In 9M FY25, revenue growth has been 31 per cent over the same period last year and growth in EBITDA and net profit has been 28 per cent each. The company has been witnessing margin erosion recently — one due to the cost of imported PCBs (printed circuit boards) going up, thanks to a levy of anti-dumping duty. Two, imports have become costly due to the weakening rupee. To counter this, the company is in the process of localising the PCB supplies. Further, compensation from the OEMs (not all OEMs compensate though) with respect to the cost escalation due to the anti-dumping duty is expected to flow in the next couple of quarters.

More importantly, the higher share of LED lights in the order book at 86 per cent is set to support the margin. As per the management, LED lights have, on an average, 2.5x higher realisation compared to conventional halogen units. Though material cost of LED lights is also higher, the overheads are lower, making LED lights bring higher margin at EBITDA level vis-à-vis conventional lights. Further, the premiumisation trend is still alive and that will mean higher LED lights in the mix. The higher margin is not going to be immediate though.
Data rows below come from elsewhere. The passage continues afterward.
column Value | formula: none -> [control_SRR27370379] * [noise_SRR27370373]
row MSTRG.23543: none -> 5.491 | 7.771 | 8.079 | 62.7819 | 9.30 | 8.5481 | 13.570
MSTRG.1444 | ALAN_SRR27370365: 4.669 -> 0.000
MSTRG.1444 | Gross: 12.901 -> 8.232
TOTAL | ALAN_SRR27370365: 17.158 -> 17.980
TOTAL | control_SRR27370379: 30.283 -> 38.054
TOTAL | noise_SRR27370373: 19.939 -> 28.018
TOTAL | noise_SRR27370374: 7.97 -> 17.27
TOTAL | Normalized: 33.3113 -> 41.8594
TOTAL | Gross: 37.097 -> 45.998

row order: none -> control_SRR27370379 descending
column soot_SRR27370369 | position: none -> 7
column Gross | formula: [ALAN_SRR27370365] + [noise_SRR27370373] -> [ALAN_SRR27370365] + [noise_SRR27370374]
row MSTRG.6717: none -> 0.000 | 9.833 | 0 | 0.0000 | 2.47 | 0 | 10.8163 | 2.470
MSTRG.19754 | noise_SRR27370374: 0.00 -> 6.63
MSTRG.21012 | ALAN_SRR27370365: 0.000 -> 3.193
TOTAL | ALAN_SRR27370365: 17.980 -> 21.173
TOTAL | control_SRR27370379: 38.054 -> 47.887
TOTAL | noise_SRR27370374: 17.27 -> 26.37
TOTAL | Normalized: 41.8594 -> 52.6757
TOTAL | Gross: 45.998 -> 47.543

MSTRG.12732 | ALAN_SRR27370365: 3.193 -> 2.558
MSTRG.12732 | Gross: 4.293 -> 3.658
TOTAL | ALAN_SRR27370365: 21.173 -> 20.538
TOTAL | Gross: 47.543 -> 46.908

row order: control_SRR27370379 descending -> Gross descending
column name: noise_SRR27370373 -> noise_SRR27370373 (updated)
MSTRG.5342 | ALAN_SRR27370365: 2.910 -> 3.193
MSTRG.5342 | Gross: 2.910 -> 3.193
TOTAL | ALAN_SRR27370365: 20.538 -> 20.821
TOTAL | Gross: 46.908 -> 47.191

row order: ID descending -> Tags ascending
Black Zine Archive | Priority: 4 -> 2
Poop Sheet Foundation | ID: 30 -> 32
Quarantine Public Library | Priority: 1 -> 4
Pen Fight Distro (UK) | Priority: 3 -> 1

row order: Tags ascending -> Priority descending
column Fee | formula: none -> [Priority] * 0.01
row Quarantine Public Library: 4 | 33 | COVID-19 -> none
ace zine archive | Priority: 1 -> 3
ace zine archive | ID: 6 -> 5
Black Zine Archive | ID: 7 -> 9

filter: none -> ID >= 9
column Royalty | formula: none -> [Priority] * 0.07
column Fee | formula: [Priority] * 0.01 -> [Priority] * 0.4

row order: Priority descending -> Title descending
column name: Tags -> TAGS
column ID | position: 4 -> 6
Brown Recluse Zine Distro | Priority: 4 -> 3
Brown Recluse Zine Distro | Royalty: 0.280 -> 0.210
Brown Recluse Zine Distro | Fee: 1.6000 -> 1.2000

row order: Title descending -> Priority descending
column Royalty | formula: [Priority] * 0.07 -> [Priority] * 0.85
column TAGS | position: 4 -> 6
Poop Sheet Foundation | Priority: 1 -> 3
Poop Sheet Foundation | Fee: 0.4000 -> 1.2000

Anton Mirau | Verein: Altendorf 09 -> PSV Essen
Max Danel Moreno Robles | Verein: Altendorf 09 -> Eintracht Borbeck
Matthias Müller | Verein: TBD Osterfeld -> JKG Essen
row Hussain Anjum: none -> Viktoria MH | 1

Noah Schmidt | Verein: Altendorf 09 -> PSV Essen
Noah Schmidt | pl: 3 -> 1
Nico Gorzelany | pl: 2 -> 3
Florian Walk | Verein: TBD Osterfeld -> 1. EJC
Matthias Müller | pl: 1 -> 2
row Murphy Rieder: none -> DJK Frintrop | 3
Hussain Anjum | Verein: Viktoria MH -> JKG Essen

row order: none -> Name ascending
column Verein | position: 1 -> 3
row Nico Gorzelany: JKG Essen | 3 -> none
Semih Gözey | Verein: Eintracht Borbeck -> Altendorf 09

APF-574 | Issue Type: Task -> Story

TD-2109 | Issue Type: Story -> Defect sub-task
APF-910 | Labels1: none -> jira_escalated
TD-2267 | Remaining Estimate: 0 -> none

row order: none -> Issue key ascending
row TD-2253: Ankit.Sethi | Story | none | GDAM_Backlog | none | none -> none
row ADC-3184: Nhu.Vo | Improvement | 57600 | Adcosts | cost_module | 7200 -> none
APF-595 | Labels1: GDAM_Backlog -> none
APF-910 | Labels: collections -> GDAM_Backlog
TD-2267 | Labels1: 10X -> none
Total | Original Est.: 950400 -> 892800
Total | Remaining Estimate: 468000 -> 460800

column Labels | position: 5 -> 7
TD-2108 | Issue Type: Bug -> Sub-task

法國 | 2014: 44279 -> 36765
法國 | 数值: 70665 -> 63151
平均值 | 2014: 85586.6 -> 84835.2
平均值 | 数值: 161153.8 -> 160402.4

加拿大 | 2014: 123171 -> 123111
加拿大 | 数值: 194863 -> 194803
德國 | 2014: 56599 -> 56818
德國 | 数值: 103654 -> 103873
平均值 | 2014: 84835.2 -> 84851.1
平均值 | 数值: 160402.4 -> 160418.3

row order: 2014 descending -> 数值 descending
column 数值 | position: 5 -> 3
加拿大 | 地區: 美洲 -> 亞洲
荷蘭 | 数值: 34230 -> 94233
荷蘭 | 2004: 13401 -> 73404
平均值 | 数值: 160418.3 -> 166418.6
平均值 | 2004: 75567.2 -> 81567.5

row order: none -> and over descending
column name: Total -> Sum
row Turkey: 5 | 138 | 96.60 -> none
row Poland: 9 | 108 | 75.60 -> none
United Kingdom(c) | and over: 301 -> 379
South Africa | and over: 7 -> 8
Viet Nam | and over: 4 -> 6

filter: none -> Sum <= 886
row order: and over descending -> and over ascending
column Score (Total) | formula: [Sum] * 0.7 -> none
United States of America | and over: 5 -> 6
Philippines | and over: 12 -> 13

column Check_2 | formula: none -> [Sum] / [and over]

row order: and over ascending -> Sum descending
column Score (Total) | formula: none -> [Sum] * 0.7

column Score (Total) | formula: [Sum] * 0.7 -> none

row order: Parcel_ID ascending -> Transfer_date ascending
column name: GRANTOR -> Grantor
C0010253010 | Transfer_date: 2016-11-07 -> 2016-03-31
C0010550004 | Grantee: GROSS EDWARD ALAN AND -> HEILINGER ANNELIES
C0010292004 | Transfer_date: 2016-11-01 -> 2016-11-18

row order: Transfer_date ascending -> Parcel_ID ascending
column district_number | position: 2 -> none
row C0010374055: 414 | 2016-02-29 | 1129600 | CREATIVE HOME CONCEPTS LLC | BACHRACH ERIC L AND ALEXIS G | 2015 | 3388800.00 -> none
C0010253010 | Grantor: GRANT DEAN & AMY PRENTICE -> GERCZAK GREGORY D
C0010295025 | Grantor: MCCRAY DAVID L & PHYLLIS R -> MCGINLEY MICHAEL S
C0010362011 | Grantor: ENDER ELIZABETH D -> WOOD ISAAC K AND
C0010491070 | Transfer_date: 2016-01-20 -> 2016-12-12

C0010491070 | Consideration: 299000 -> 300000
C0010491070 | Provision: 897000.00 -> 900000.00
For FY26, the share of LED lights in the revenue is expected to be at only 65 per cent, bumping up EBITDA margin by 100-150 basis points.

Key monitorable

The company has been adding capacity recently, fuelled by debt. The debt-to-equity ratio has gone up from 0.65x as of FY23 to 1.14x as of Q2 FY25. The management said that majority of the capex is complete and from FY26, it will be lower. There are also no plans for incremental debt too and debt is set to reduce gradually as per the repayment schedule.

The management has guided for a revenue growth of an overall 30 per cent for FY25 and 15-20 per cent for FY26. Recent price hikes by OEMs and a possible slowdown in automobile credit could act as dampeners. Only 1.1 per cent of revenue (FY24) came from outside India. Hence, the company will be unaffected by Trump’s tariffs.

The call

Lumax Industries is one of the few auto parts companies that delivered more than 20 per cent growth in Q3 FY25. The stock has historically traded at a 10-year average price-to-earnings (PE) multiple of about 28.7x as against the current 16.3x (trailing 12-month earnings). The PE has undergone a derating possibly thanks to the higher debt. Considering the above factors, the risk-reward situation is skewed in favour of rewards and hence, investors can accumulate the stock, in small quantities though, as it is a small-cap.